(Revision tracking records)
▼

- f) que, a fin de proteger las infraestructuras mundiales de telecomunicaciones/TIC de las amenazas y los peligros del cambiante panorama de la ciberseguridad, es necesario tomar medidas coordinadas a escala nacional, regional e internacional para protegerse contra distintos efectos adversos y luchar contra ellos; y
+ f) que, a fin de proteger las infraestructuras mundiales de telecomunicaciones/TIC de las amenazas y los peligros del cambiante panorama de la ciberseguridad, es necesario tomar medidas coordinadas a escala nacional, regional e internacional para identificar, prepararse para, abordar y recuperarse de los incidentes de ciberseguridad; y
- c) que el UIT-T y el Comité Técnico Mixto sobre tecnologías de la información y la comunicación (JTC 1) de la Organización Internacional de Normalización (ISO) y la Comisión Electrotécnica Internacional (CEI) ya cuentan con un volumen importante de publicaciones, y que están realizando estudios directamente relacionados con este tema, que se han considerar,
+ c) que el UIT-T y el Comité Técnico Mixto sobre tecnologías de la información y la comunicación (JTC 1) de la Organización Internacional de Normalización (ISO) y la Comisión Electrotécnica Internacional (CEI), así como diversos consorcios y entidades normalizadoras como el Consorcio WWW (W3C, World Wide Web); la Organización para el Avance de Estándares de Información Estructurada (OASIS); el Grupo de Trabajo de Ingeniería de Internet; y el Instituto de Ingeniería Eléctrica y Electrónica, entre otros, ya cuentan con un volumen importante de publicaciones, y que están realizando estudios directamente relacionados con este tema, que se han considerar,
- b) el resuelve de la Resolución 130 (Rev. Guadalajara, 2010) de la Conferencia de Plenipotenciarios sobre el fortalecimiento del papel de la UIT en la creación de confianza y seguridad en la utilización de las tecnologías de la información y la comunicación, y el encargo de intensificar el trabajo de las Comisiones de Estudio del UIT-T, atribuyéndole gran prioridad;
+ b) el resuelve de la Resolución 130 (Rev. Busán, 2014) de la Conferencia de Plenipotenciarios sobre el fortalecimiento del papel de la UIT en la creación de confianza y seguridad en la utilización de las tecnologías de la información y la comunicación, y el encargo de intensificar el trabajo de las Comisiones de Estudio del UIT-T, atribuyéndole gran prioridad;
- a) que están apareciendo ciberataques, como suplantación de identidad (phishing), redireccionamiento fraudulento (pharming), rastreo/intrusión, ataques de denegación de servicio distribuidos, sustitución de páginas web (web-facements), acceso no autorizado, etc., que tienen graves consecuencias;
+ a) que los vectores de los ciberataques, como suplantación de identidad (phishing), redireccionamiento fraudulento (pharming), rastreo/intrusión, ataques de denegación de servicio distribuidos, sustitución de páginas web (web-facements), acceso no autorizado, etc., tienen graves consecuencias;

▲

> Your assignment
Reproduce the data in full. Nothing in it may be altered.

> Expected answer
- f) que, a fin de proteger las infraestructuras mundiales de telecomunicaciones/TIC de las amenazas y los peligros del cambiante panorama de la ciberseguridad, es necesario tomar medidas coordinadas a escala nacional, regional e internacional para protegerse contra distintos efectos adversos y luchar contra ellos; y
+ f) que, a fin de proteger las infraestructuras mundiales de telecomunicaciones/TIC de las amenazas y los peligros del cambiante panorama de la ciberseguridad, es necesario tomar medidas coordinadas a escala nacional, regional e internacional para identificar, prepararse para, abordar y recuperarse de los incidentes de ciberseguridad; y
- c) que el UIT-T y el Comité Técnico Mixto sobre tecnologías de la información y la comunicación (JTC 1) de la Organización Internacional de Normalización (ISO) y la Comisión Electrotécnica Internacional (CEI) ya cuentan con un volumen importante de publicaciones, y que están realizando estudios directamente relacionados con este tema, que se han considerar,
+ c) que el UIT-T y el Comité Técnico Mixto sobre tecnologías de la información y la comunicación (JTC 1) de la Organización Internacional de Normalización (ISO) y la Comisión Electrotécnica Internacional (CEI), así como diversos consorcios y entidades normalizadoras como el Consorcio WWW (W3C, World Wide Web); la Organización para el Avance de Estándares de Información Estructurada (OASIS); el Grupo de Trabajo de Ingeniería de Internet; y el Instituto de Ingeniería Eléctrica y Electrónica, entre otros, ya cuentan con un volumen importante de publicaciones, y que están realizando estudios directamente relacionados con este tema, que se han considerar,
- b) el resuelve de la Resolución 130 (Rev. Guadalajara, 2010) de la Conferencia de Plenipotenciarios sobre el fortalecimiento del papel de la UIT en la creación de confianza y seguridad en la utilización de las tecnologías de la información y la comunicación, y el encargo de intensificar el trabajo de las Comisiones de Estudio del UIT-T, atribuyéndole gran prioridad;
+ b) el resuelve de la Resolución 130 (Rev. Busán, 2014) de la Conferencia de Plenipotenciarios sobre el fortalecimiento del papel de la UIT en la creación de confianza y seguridad en la utilización de las tecnologías de la información y la comunicación, y el encargo de intensificar el trabajo de las Comisiones de Estudio del UIT-T, atribuyéndole gran prioridad;
- a) que están apareciendo ciberataques, como suplantación de identidad (phishing), redireccionamiento fraudulento (pharming), rastreo/intrusión, ataques de denegación de servicio distribuidos, sustitución de páginas web (web-facements), acceso no autorizado, etc., que tienen graves consecuencias;
+ a) que los vectores de los ciberataques, como suplantación de identidad (phishing), redireccionamiento fraudulento (pharming), rastreo/intrusión, ataques de denegación de servicio distribuidos, sustitución de páginas web (web-facements), acceso no autorizado, etc., tienen graves consecuencias;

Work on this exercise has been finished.